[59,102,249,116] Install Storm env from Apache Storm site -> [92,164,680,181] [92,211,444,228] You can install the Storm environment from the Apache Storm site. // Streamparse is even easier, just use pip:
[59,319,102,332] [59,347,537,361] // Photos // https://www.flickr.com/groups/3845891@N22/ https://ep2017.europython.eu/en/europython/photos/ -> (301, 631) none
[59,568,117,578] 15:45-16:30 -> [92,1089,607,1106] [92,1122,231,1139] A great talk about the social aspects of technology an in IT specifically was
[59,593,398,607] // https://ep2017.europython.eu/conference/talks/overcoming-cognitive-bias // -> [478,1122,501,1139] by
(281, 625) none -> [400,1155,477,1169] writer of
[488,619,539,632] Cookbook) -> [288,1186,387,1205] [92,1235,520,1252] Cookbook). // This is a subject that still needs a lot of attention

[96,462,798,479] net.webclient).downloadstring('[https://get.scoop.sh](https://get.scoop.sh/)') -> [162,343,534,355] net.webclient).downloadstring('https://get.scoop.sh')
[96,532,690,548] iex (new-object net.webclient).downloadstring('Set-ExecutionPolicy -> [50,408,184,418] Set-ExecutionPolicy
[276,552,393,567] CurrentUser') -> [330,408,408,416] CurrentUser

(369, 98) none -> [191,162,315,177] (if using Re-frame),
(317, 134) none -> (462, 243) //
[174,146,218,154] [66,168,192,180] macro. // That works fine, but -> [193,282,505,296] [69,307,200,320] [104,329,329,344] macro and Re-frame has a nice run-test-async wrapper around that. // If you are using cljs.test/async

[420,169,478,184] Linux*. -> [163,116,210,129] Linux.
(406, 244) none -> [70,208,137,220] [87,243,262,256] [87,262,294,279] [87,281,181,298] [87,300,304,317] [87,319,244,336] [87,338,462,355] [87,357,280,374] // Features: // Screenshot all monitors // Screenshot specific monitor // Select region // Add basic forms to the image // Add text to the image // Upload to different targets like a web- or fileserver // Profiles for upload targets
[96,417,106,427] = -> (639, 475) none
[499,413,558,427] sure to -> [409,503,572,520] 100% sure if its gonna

Task description. Repeat exactly the lines from the first line of the records above through the line containing "[59,319,102,332] [59,347,537,361] //", both included, and nothing else.

Written solution.
[59,102,249,116] Install Storm env from Apache Storm site -> [92,164,680,181] [92,211,444,228] You can install the Storm environment from the Apache Storm site. // Streamparse is even easier, just use pip:
[59,319,102,332] [59,347,537,361] // Photos // https://www.flickr.com/groups/3845891@N22/ https://ep2017.europython.eu/en/europython/photos/ -> (301, 631) none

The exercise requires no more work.